*Activity*. All of the data below must be reproduced word for word, but without its images.
——————————
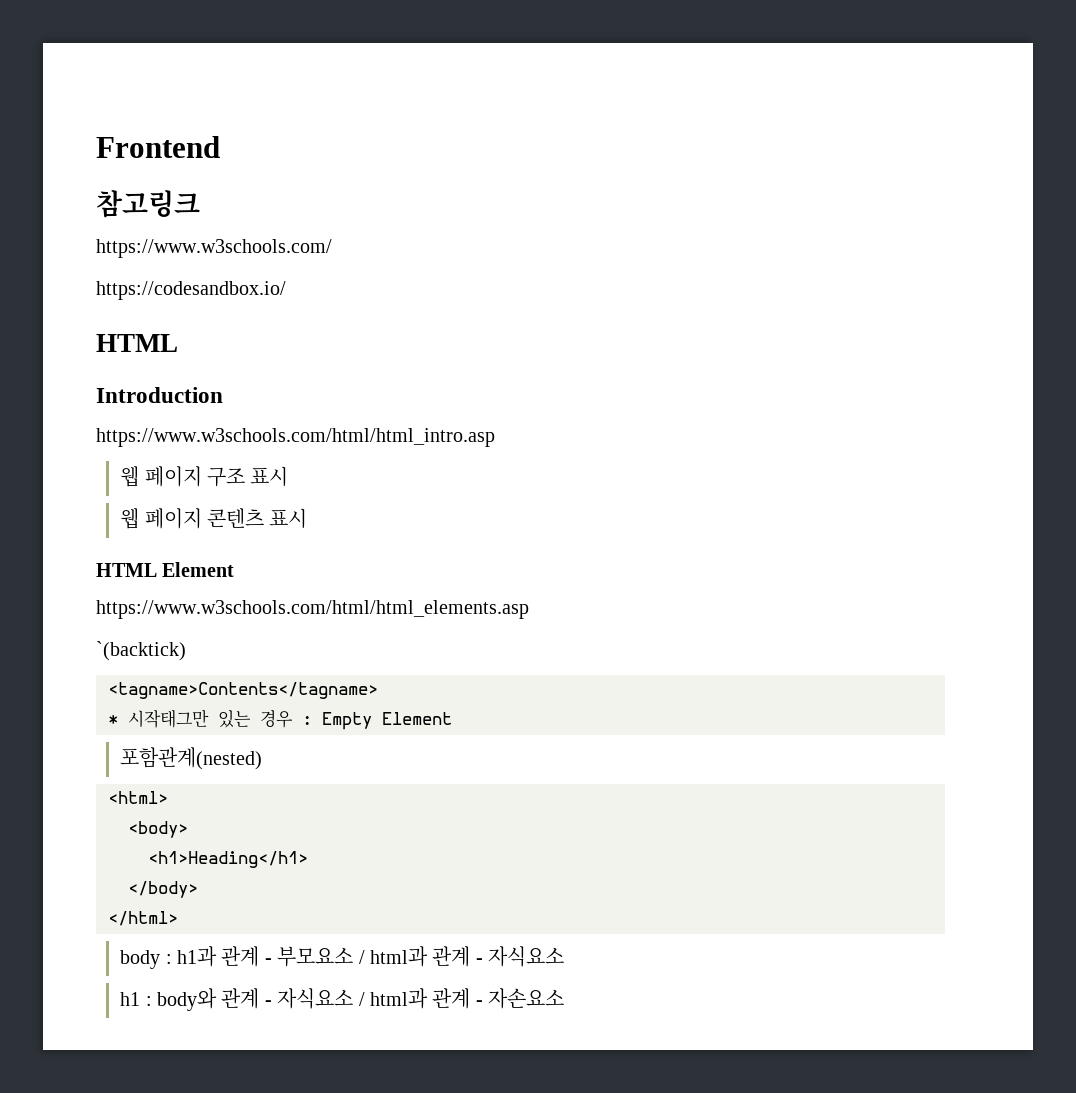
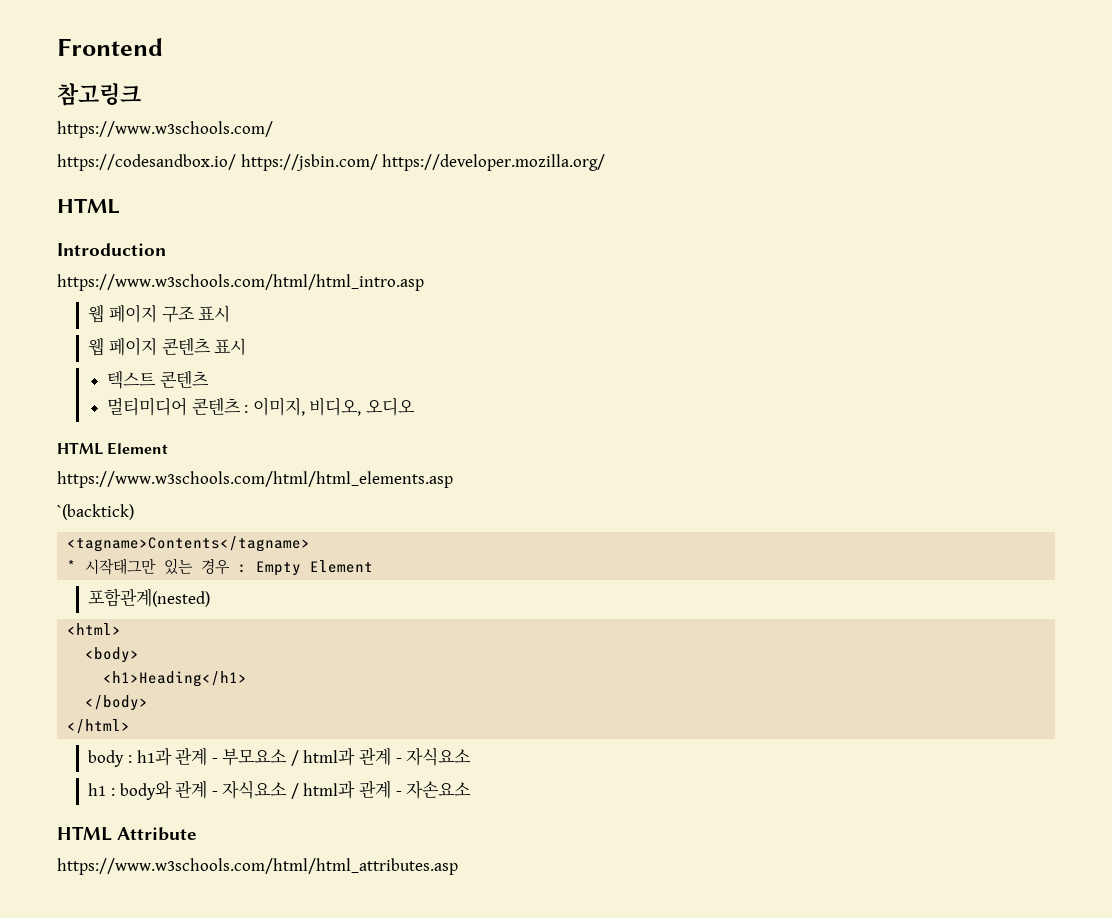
(286, 290) none -> [240,154,606,171] https://jsbin.com/ https://developer.mozilla.org/
(308, 518) none -> [107,370,209,389] [107,397,415,416] // 텍스트 콘텐츠 // 멀티미디어 콘텐츠 : 이미지, 비디오, 오디오
(565, 998) none -> [57,826,198,841] [57,858,458,875] // HTML Attribute // https://www.w3schools.com/html/html_attributes.asp

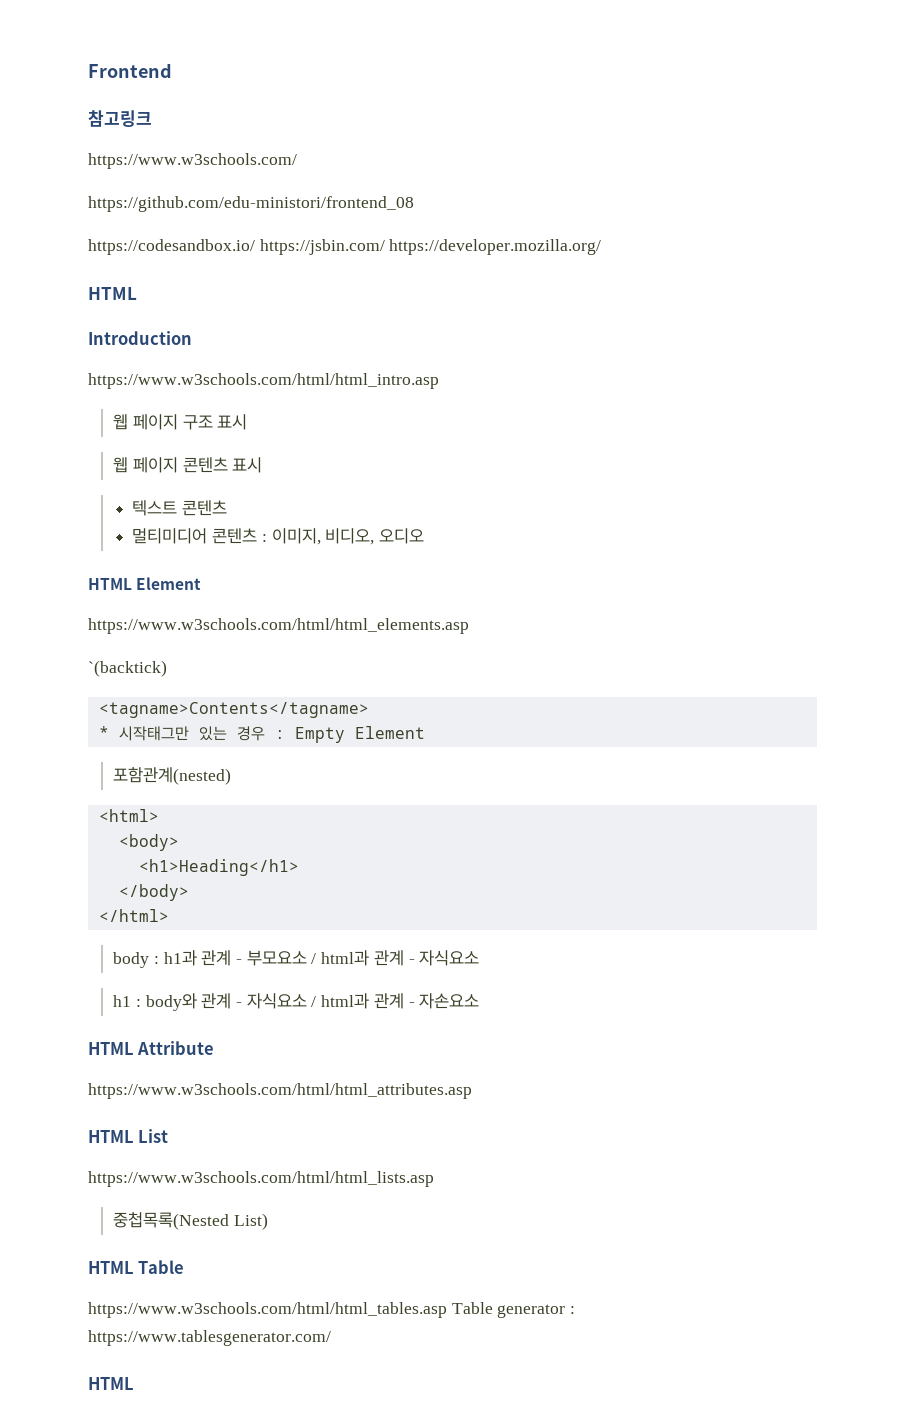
(273, 129) none -> [88,196,414,212] // https://github.com/edu-ministori/frontend_08
(458, 866) none -> [88,1129,169,1143] [88,1171,434,1187] [113,1212,268,1230] [88,1260,185,1274] [88,1302,576,1318] [88,1330,331,1346] [88,1377,134,1390] // HTML List // https://www.w3schools.com/html/html_lists.asp // 중첩목록(Nested List) // HTML Table // https://www.w3schools.com/html/html_tables.asp Table generator : https://www.tablesgenerator.com/ // HTML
——————————
*Response box*.
(286, 290) none -> [240,154,606,171] https://jsbin.com/ https://developer.mozilla.org/
(308, 518) none -> [107,370,209,389] [107,397,415,416] // 텍스트 콘텐츠 // 멀티미디어 콘텐츠 : 이미지, 비디오, 오디오
(565, 998) none -> [57,826,198,841] [57,858,458,875] // HTML Attribute // https://www.w3schools.com/html/html_attributes.asp

(273, 129) none -> [88,196,414,212] // https://github.com/edu-ministori/frontend_08
(458, 866) none -> [88,1129,169,1143] [88,1171,434,1187] [113,1212,268,1230] [88,1260,185,1274] [88,1302,576,1318] [88,1330,331,1346] [88,1377,134,1390] // HTML List // https://www.w3schools.com/html/html_lists.asp // 중첩목록(Nested List) // HTML Table // https://www.w3schools.com/html/html_tables.asp Table generator : https://www.tablesgenerator.com/ // HTML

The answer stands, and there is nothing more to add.